Para receber a certificação das Nações Unidas, o projeto de desenvolvimento limpo precisa vencer sete etapas: elaboração de concepção de projeto, validação, aprovação pelo CIMGC, submissão ao Conselho Executivo para registro, monitoramento, verificação/certificação e concessão das RCEs.
Em setembro, do ano passado, a prefeitura de São Paulo vendeu por R$ 34,5 milhões os RCEs da usina que produz eletricidade a partir da queima de gases produzidos no Aterro Sanitário Bandeirantes. Os créditos foram adquiridos pelo banco holandês Fortis Bank NV/AS em um leilão na Bolsa Mercantil e de Futuros (BM&F). Foi o primeiro leilão do tipo no mundo.
O MCT não tem o balanço das vendas feitas por empresas brasileiras que têm RCEs. Mas existe um dado que pode demonstrar o tamanho desse mercado: o Brasil emite por ano 12,2 milhões de RCEs. "Se foi cobrado o mesmo preço com que foram vendidos os créditos de carbono na BM&F, pode-se considerar que as empresas faturaram R$ 300 milhões com a venda dos RCEs no Brasil", calcula Gustavo Mozzer.
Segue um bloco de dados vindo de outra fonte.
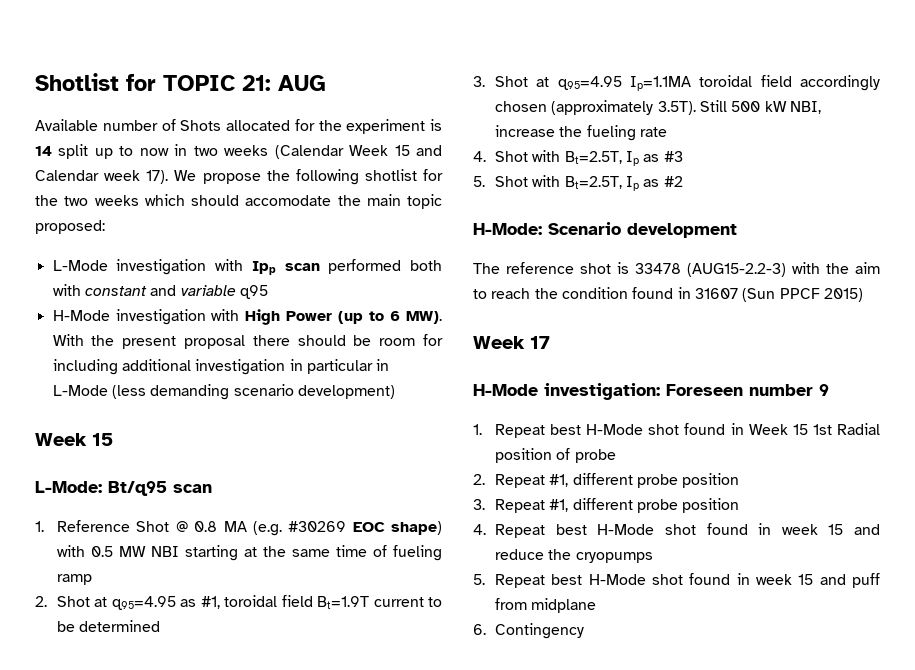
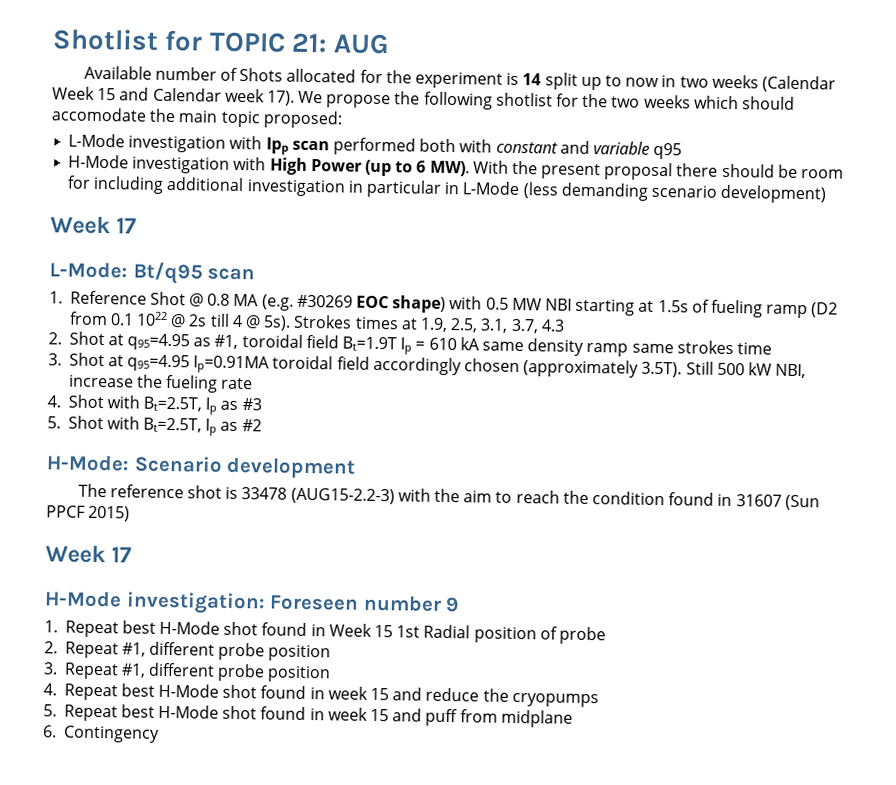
[92,433,113,446] 15 -> [116,217,138,234] 17
[263,545,368,557] the same time -> [657,299,689,313] 1.5s
(93, 579) none -> [811,302,839,318] [68,311,565,334] (D2 from 0.1 1022 @ 2s till 4 @ 5s). Strokes times at 1.9, 2.5, 3.1, 3.7, 4.3
[373,597,442,607] [57,620,161,632] current to be determined -> [400,337,772,357] Ip = 610 kA same density ramp same strokes time
[630,76,692,91] Ip=1.1MA -> [193,355,271,374] Ip=0.91MA

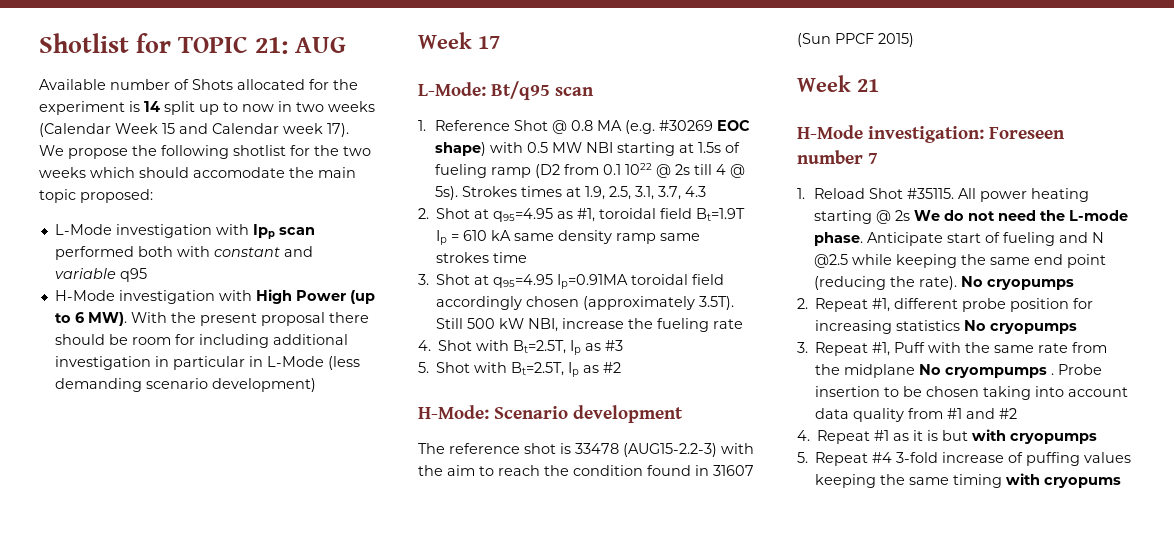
[111,546,133,563] 17 -> [857,79,879,92] 21
[445,596,461,613] [44,620,606,645] 9 // 1. Repeat best H-Mode shot found in Week 15 1st Radial position of probe -> [868,153,879,164] [797,188,1089,202] [813,210,1128,224] [813,232,1104,246] [813,254,1106,268] [813,276,1074,290] 7 // 1. Reload Shot #35115. All power heating starting @ 2s We do not need the L-mode phase. Anticipate start of fueling and N @2.5 while keeping the same end point (reducing the rate). No cryopumps
[43,662,332,683] [43,683,599,708] [43,704,573,728] [43,725,160,743] // 3. Repeat #1, different probe position // 4. Repeat best H-Mode shot found in week 15 and reduce the cryopumps // 5. Repeat best H-Mode shot found in week 15 and puff from midplane // 6. Contingency -> [1073,298,1094,309] [815,320,1078,334] [797,342,1108,356] [815,364,1103,378] [815,386,1129,400] [815,408,1018,422] [797,429,1098,444] [797,452,1132,466] [815,473,1122,488] for increasing statistics No cryopumps // 3. Repeat #1, Puff with the same rate from the midplane No cryompumps . Probe insertion to be chosen taking into account data quality from #1 and #2 // 4. Repeat #1 as it is but with cryopumps // 5. Repeat #4 3-fold increase of puffing values keeping the same timing with cryopums

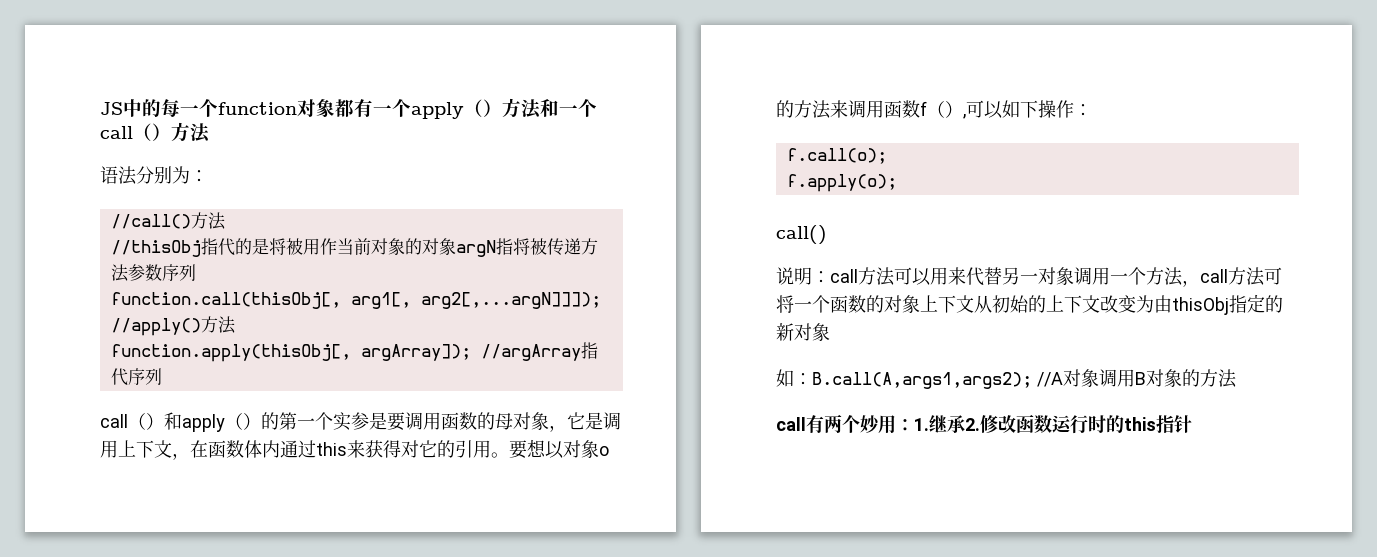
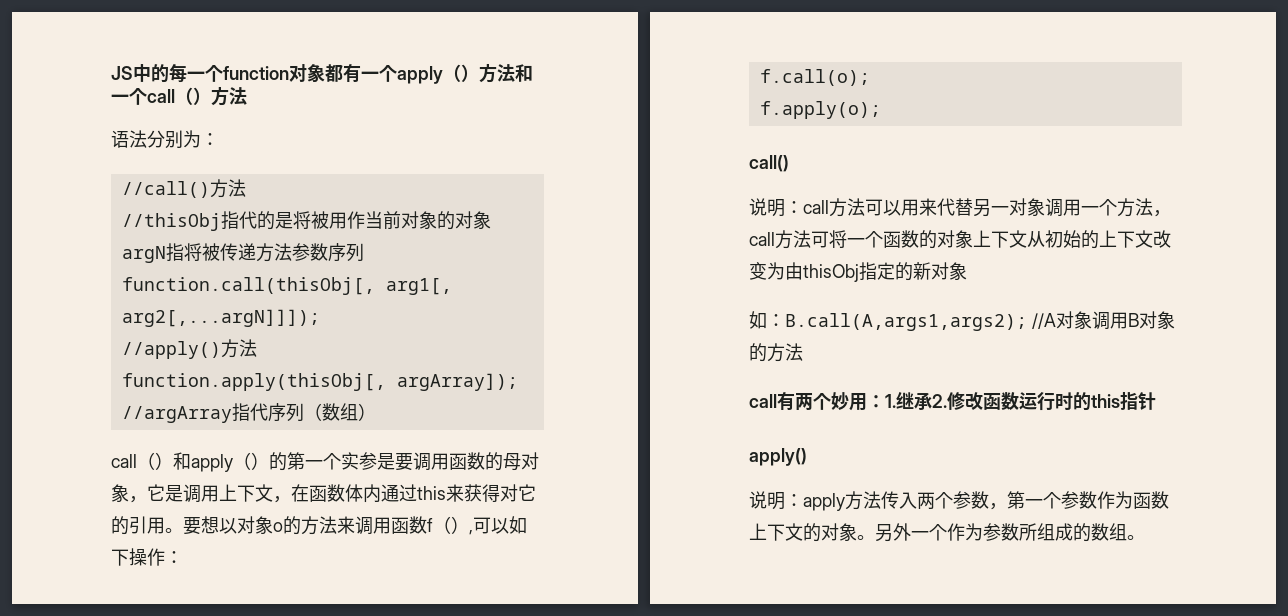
(162, 376) none -> [303,403,376,421] （数组）
(1192, 424) none -> [749,448,807,466] [749,491,1169,511] [749,523,1145,542] // apply() // 说明：apply方法传入两个参数，第一个参数作为函数上下文的对象。另外一个作为参数所组成的数组。

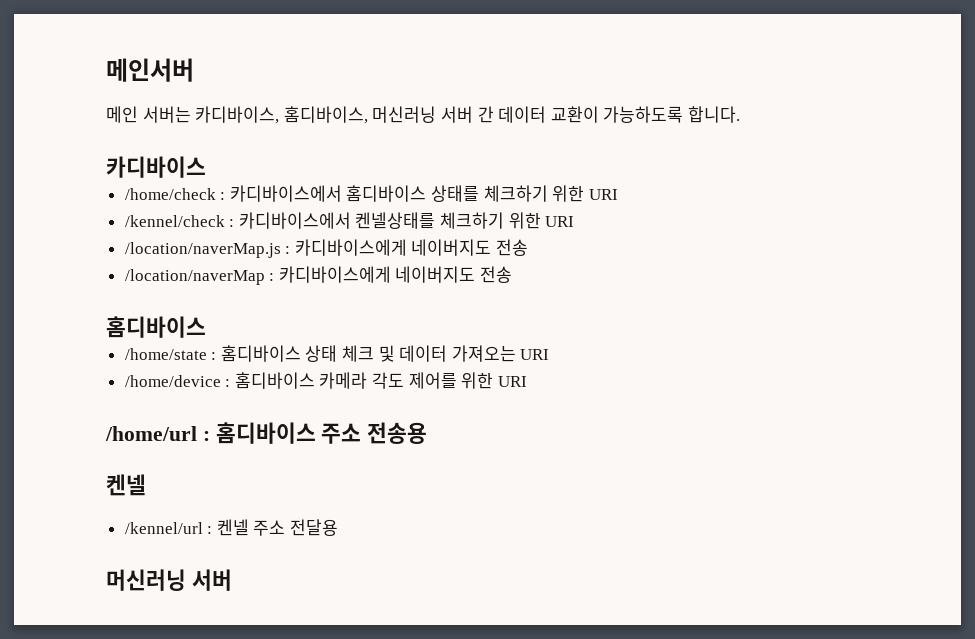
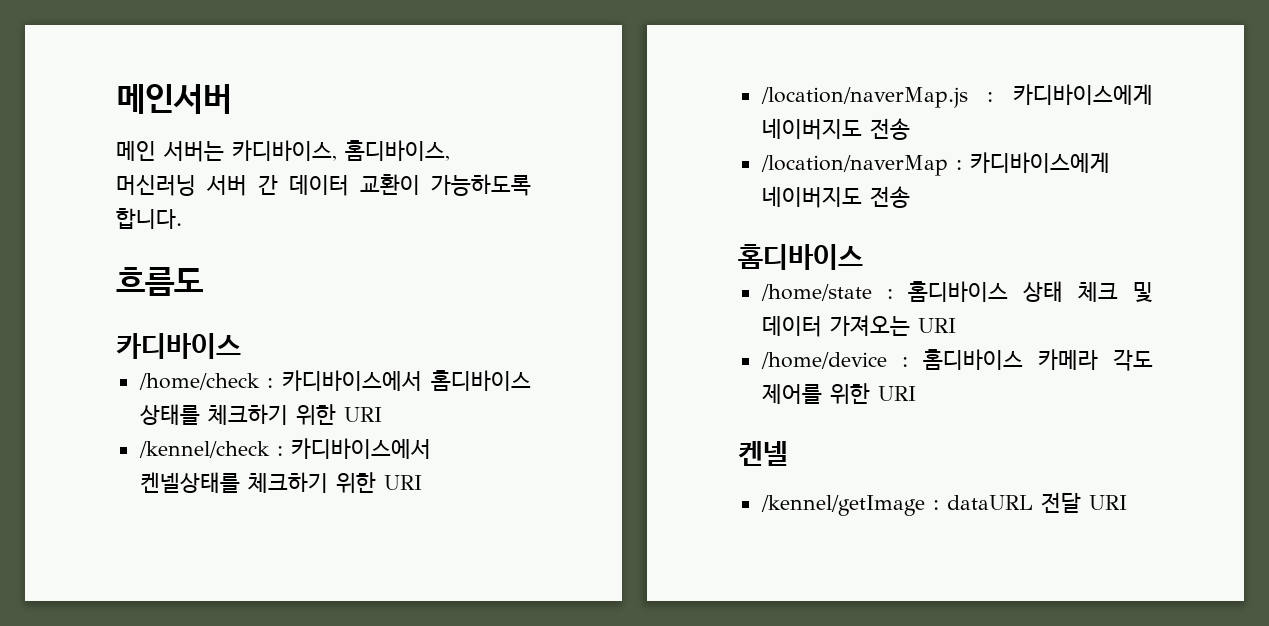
(740, 114) none -> [116,267,203,296] // 흐름도
[105,422,428,444] [106,474,146,496] [124,519,339,536] [106,569,232,591] /home/url : 홈디바이스 주소 전송용 // 켄넬 // /kennel/url : 켄넬 주소 전달용 // 머신러닝 서버 -> [738,441,788,466] [760,492,1127,516] 켄넬 // /kennel/getImage : dataURL 전달 URI

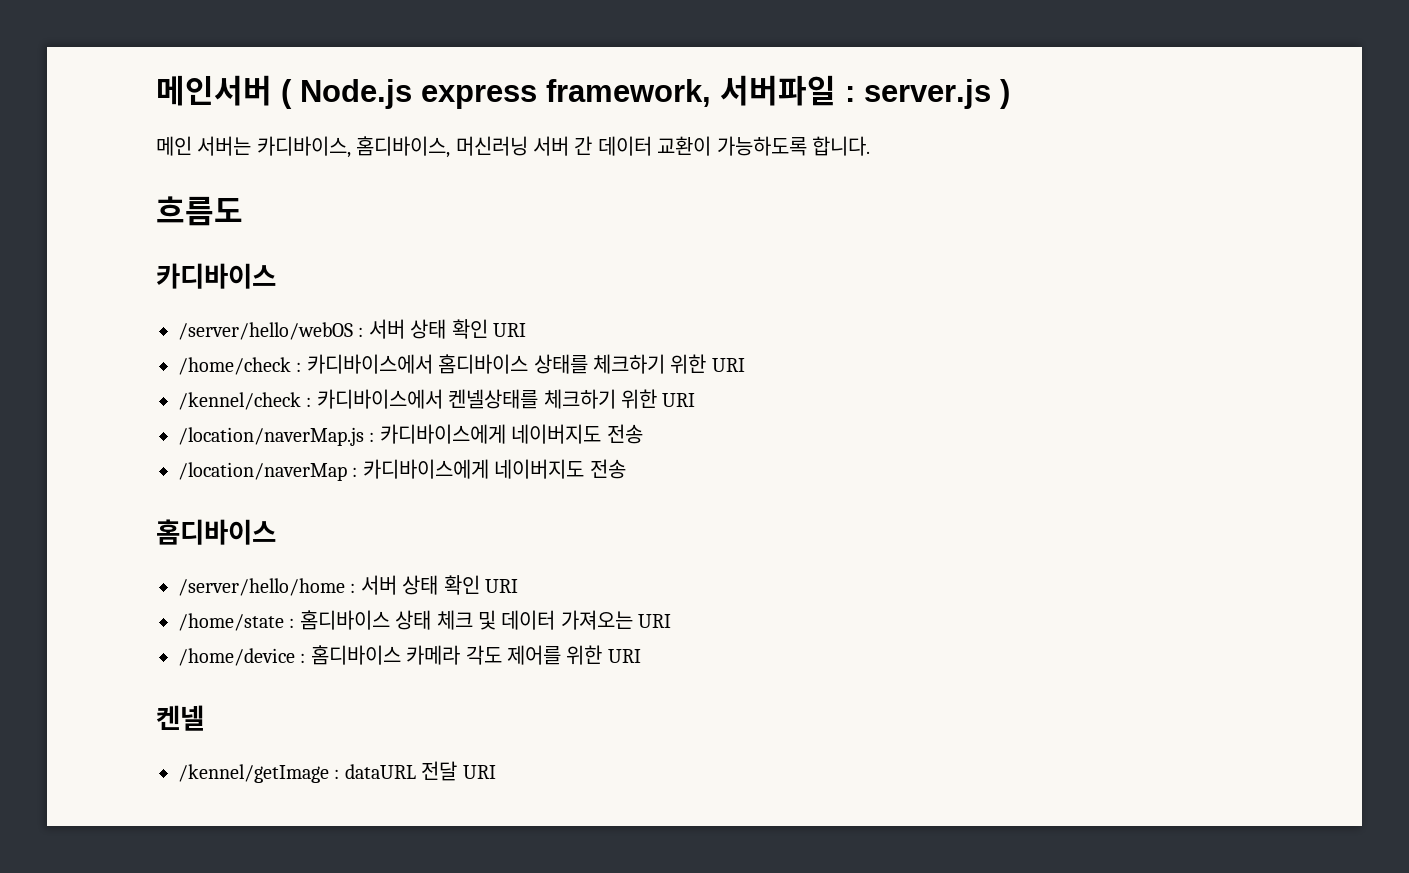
(232, 99) none -> [281,75,1010,109] ( Node.js express framework, 서버파일 : server.js )
(241, 346) none -> [178,319,526,340] // /server/hello/webOS : 서버 상태 확인 URI
(863, 257) none -> [178,575,518,596] // /server/hello/home : 서버 상태 확인 URI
Qualquer empresa pode apresentar um projeto de MDL. As informações sobre os procedimentos estão no site do MCT no endereço www.mct.gov.br/clima e na página do Conselho Executivo do MDL na internet.
Mercado de carbono
Um convênio firmado entre a Financiadora de Estudos e Projetos (Finep) e o governo japonês destinará US$ 1 milhão para o desenvolvimento do mercado de carbono no Brasil. O acordo, intermediado pelo Banco Mundial, conta ainda com a participação da Bolsa de Mercadorias e Futuro (BM&F), instituição na qual serão negociados os créditos de carbono.
Segundo a Finep, os recursos financiarão uma série de estudos sobre a estruturação e implementação do mercado, iniciativa que está inserida nas metas aprovadas pelo Protocolo de Kyoto, acordo internacional implementado em fevereiro de 2005 para combater a emissão de gases poluentes na atmosfera.
O principal objetivo do protocolo, ratificado por 144 nações, é reduzir a emissão de poluentes em 5,2% nos países desenvolvidos, tendo como base os níveis verificados em 1990, ano em que as negociações se iniciaram.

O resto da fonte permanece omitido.